The firm designed the church of St John, Newtown, Leeds (1866–68), St Matthew, Kingston upon Hull, Yorkshire (1870), Holy Trinity, Armley Hall, Yorkshire (1870–72), All Saints, South Acton, London (1871–72), Christ Church, Gateshead, County Durham (1868–73), Christ Church, Upper Armley, Leeds (1869–74) and St Mary Magdalene Church, Altofts, West Yorkshire (1873–90).

With architects Alfred Jackson Martin of Darlington and Eugene C Clephan of Stockton-on-Tees they designed the Church of St Peter in Stockton, County Durham (1878–81).

The partnership drew up plans in 1885 for a new Church of St Paul at Shireshead, near Forton, Lancashire.

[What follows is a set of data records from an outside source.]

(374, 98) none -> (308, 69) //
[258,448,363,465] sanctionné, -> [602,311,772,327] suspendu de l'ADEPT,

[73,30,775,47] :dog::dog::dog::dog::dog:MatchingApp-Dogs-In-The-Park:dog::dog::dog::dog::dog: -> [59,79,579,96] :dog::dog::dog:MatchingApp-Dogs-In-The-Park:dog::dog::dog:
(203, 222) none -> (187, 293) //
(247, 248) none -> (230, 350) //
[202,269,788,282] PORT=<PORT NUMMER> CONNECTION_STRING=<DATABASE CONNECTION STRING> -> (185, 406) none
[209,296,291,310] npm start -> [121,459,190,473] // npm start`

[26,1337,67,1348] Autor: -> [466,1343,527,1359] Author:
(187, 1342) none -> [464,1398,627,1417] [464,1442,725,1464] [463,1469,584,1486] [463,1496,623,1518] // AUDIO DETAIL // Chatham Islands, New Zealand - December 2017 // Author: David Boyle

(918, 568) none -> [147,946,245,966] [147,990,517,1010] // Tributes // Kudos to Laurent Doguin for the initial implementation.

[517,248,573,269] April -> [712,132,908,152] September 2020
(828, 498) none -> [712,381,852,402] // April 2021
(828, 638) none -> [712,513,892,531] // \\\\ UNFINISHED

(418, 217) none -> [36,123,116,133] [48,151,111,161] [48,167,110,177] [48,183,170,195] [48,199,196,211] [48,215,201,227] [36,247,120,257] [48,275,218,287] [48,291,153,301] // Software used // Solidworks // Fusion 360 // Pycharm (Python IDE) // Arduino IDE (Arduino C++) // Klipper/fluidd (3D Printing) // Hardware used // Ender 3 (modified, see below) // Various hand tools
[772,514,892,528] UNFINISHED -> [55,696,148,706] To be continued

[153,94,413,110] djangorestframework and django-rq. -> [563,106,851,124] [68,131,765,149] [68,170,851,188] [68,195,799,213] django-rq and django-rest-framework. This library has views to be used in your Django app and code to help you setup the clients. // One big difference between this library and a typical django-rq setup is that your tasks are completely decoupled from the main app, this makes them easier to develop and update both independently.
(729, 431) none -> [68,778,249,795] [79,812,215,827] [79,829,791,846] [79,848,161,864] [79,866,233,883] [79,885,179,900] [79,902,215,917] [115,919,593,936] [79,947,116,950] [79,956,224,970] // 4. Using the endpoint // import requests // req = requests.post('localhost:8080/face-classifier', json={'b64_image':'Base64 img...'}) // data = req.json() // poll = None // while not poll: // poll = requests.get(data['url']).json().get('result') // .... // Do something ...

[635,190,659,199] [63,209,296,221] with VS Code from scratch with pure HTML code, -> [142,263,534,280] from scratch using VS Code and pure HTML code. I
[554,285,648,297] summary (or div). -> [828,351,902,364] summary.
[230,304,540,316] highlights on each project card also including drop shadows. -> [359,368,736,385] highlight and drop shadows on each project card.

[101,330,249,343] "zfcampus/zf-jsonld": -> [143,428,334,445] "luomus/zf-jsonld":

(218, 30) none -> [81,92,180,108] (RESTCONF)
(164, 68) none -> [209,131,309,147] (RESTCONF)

The scheme was shelved in favour of the building of a new church, St James', which was subsequently designed by Kelly & Birchall and built in 1887–1890.

Adams & Kelly also worked on the church of St Mary of Bethany, New Wortley, Leeds, which was completed by Kelly & Birchall. Built in 1885 at a cost of £5,600, it featured a spire of 135 feet and a brick lined interior. St Mary of Bethany was demolished in 1975.

==People==
Adams & Kelly employed, as an assistant, John Leeming (1849–1931), who in 1872 went into partnership with his brother Joseph as Leeming & Leeming, who were responsible for the design and construction of Kinloch Castle on the Isle of Rùm in Scotland.

In 1886, three years after the death of Adams, Kelly went into partnership with Edward Birchall as Kelly & Birchall.